* Extracted material:

+++++

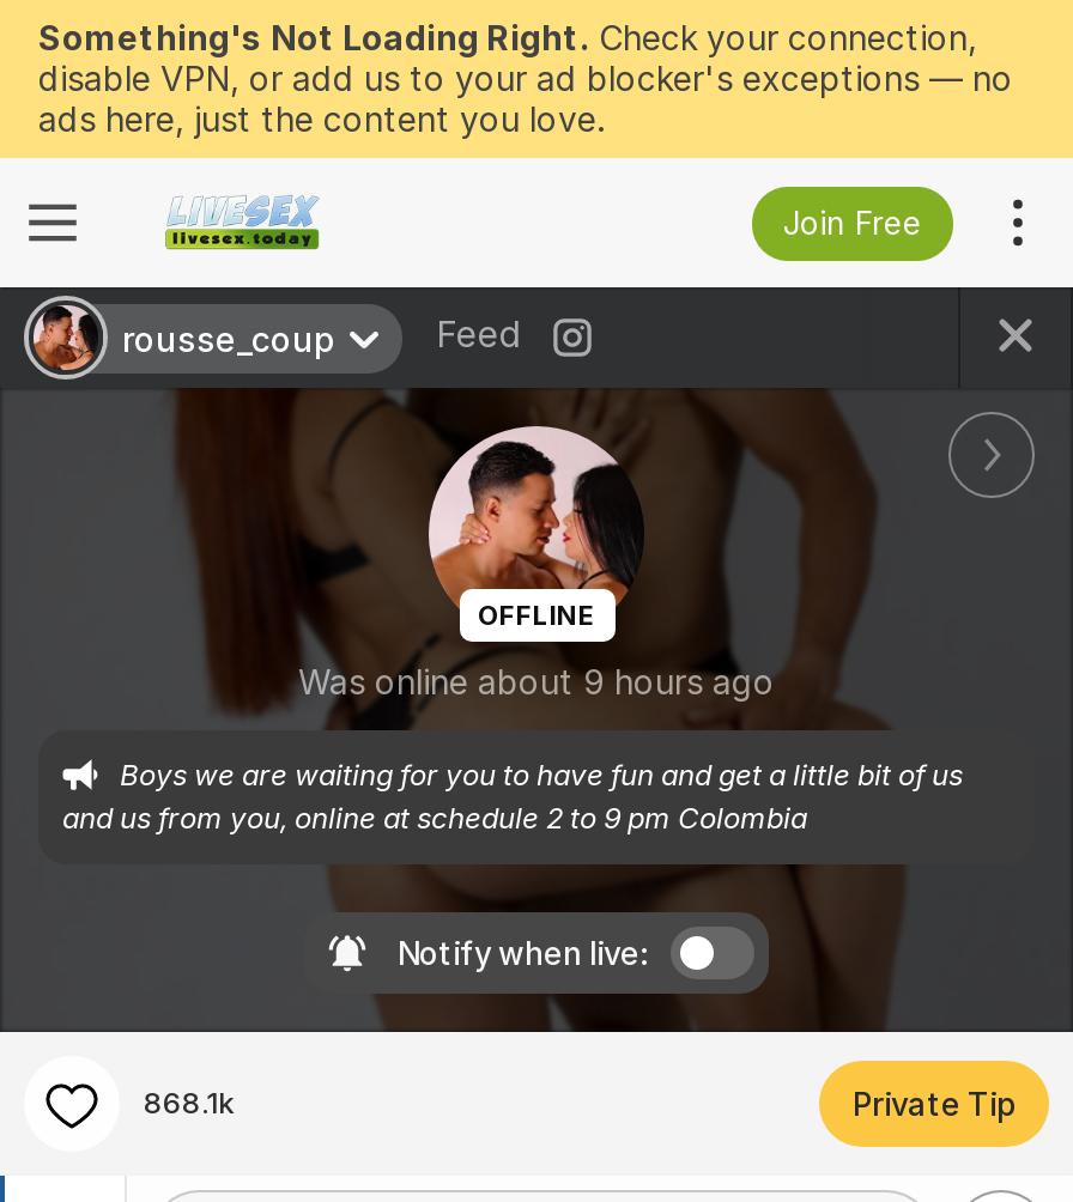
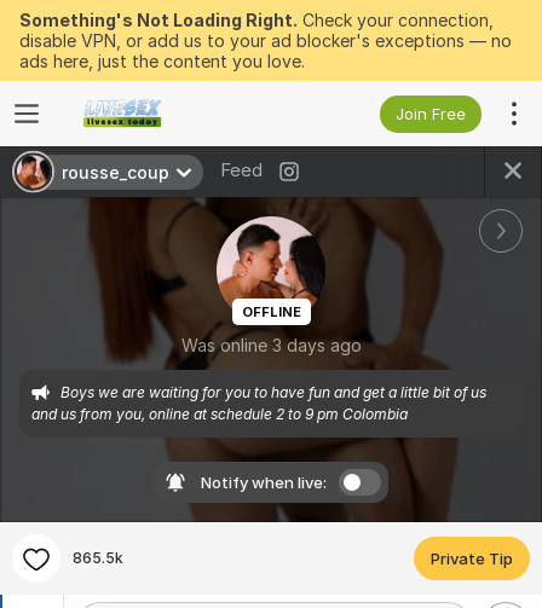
[298,661,775,702] Was online about 9 hours ago -> [181,335,361,355] Was online 3 days ago
[144,1085,235,1121] 868.1k -> [73,549,123,567] 865.5k

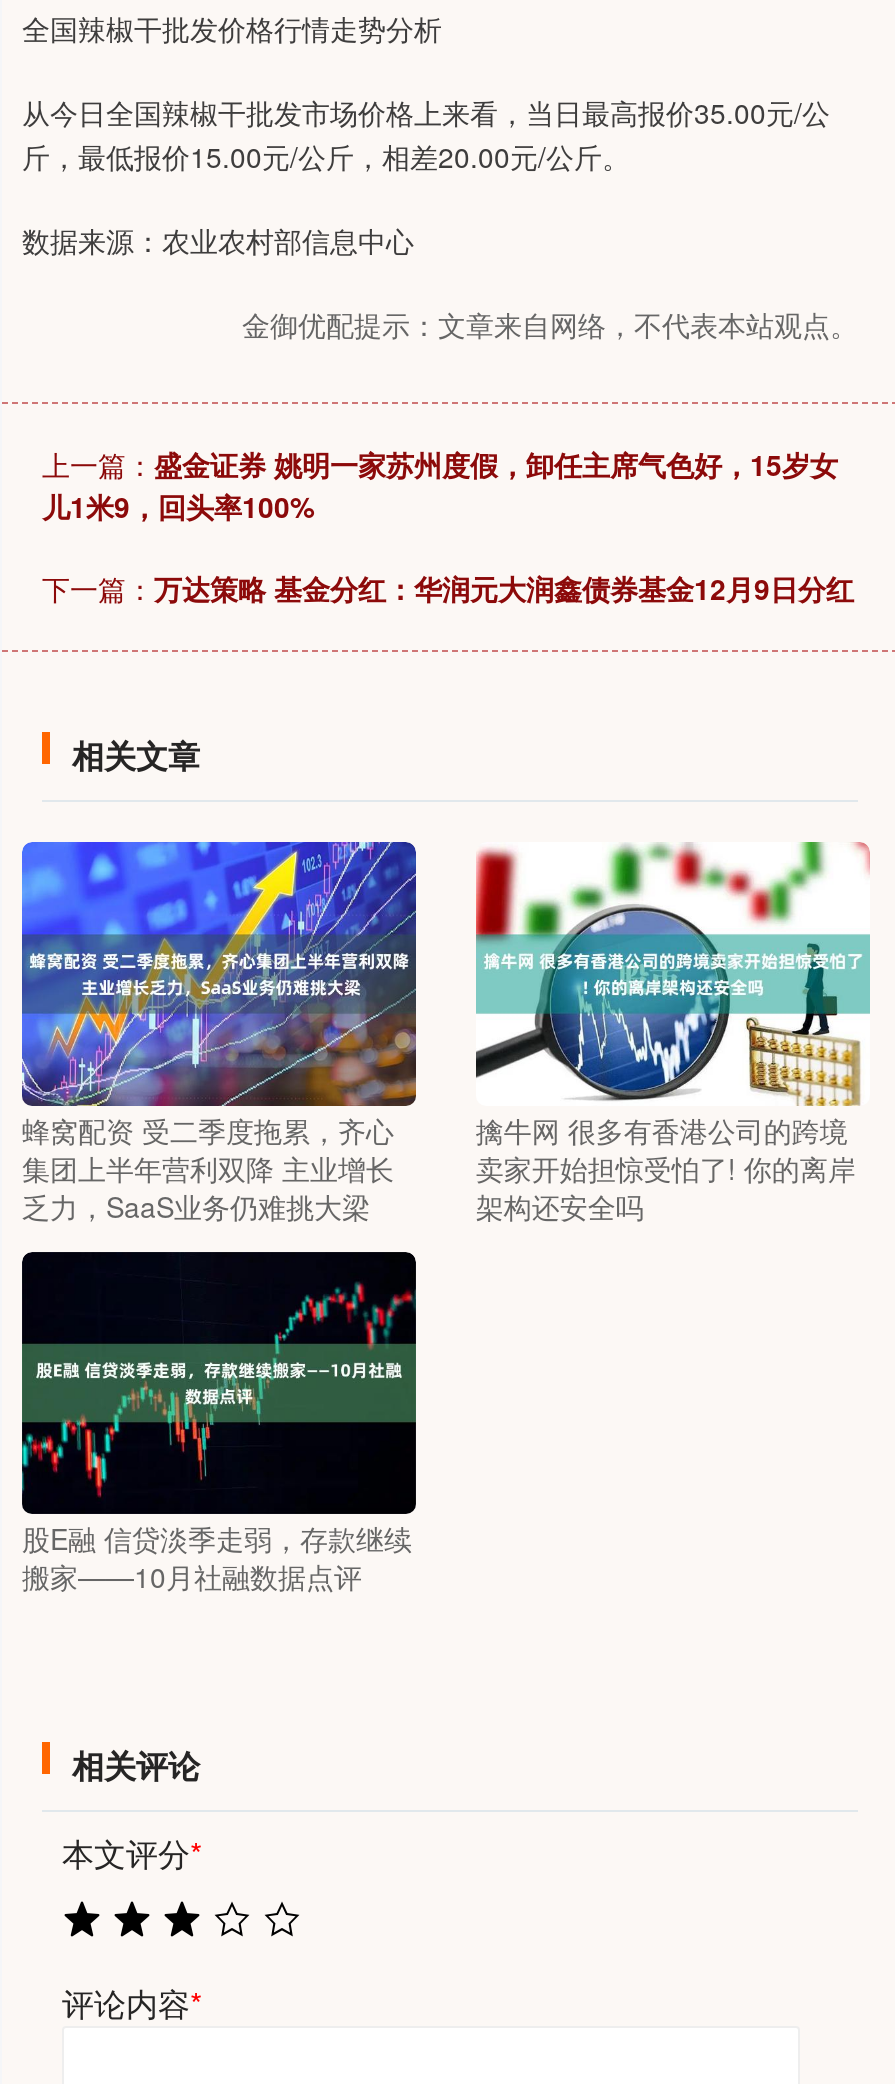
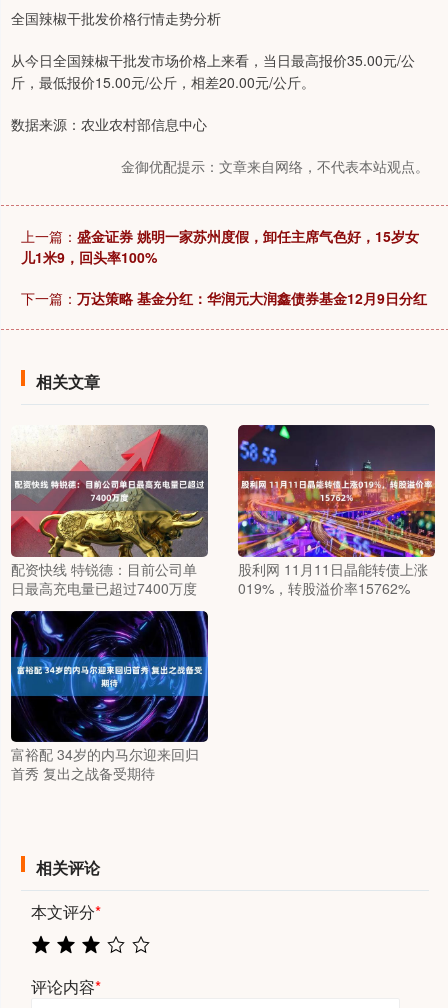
[20,840,416,1225] [image] | 蜂窝配资 受二季度拖累，齐心 | 集团上半年营利双降 主业增长 | 乏力，SaaS业务仍难挑大梁 -> [10,425,208,598] [image] | 配资快线 特锐德：目前公司单 | 日最高充电量已超过7400万度
[474,840,872,1225] [image] | 擒牛网 很多有香港公司的跨境 | 卖家开始担惊受怕了! 你的离岸 | 架构还安全吗 -> [237,424,436,598] [image] | 股利网 11月11日晶能转债上涨 | 019%，转股溢价率15762%
[20,1250,418,1596] [image] | 股E融 信贷淡季走弱，存款继续 | 搬家——10月社融数据点评 -> [10,610,209,783] [image] | 富裕配 34岁的内马尔迎来回归 | 首秀 复出之战备受期待

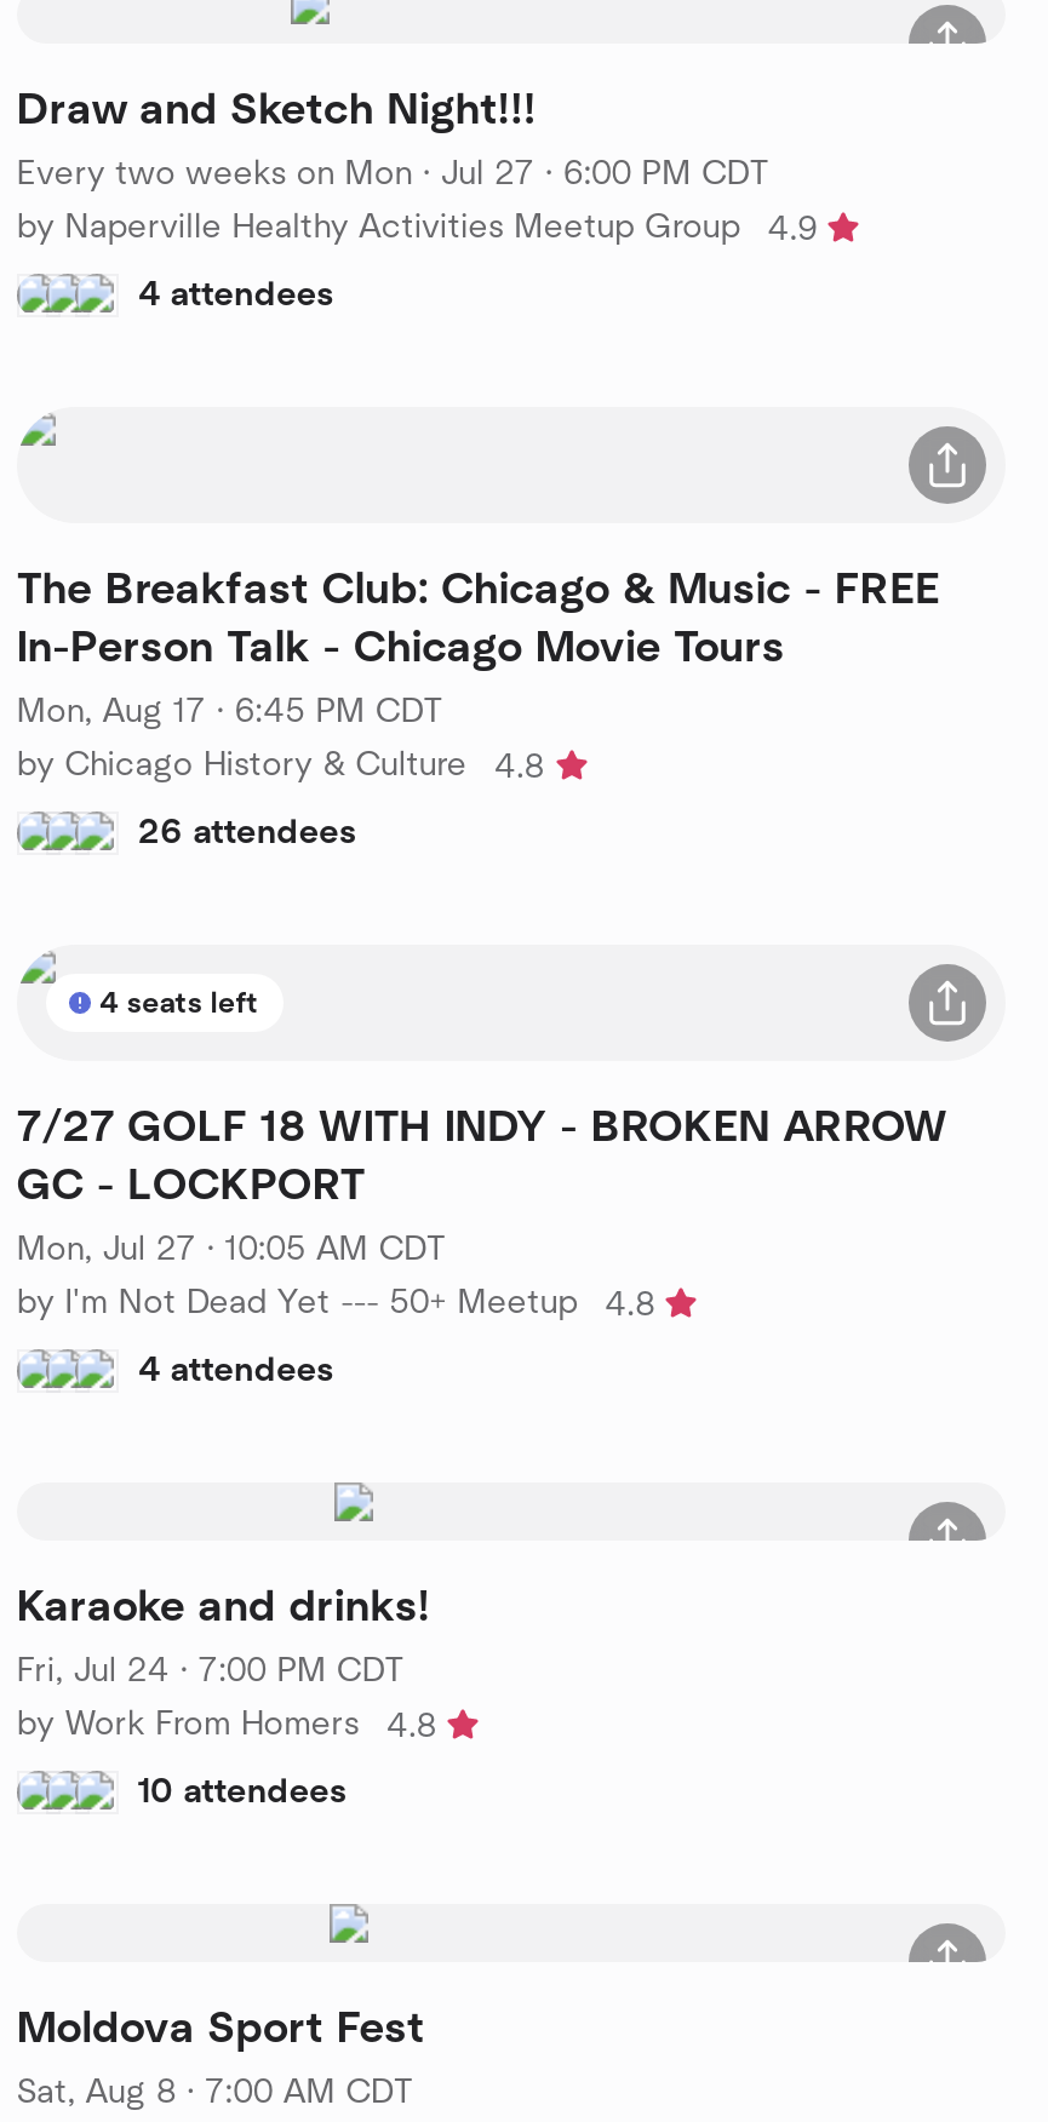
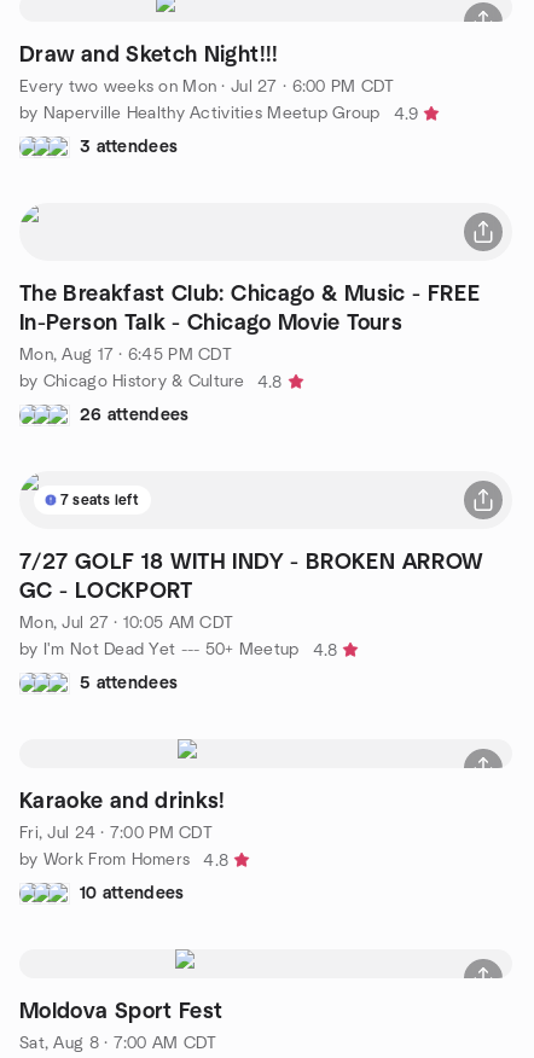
[138,277,335,311] 4 attendees -> [80,138,178,155] 3 attendees
[99,987,259,1016] 4 seats left -> [60,492,139,507] 7 seats left
[138,1353,335,1387] 4 attendees -> [80,675,178,691] 5 attendees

+++++

* Work instructions: Could you count the lines in the entries that hold the word "attendees"? Only the number is wanted.

* Expected output: 2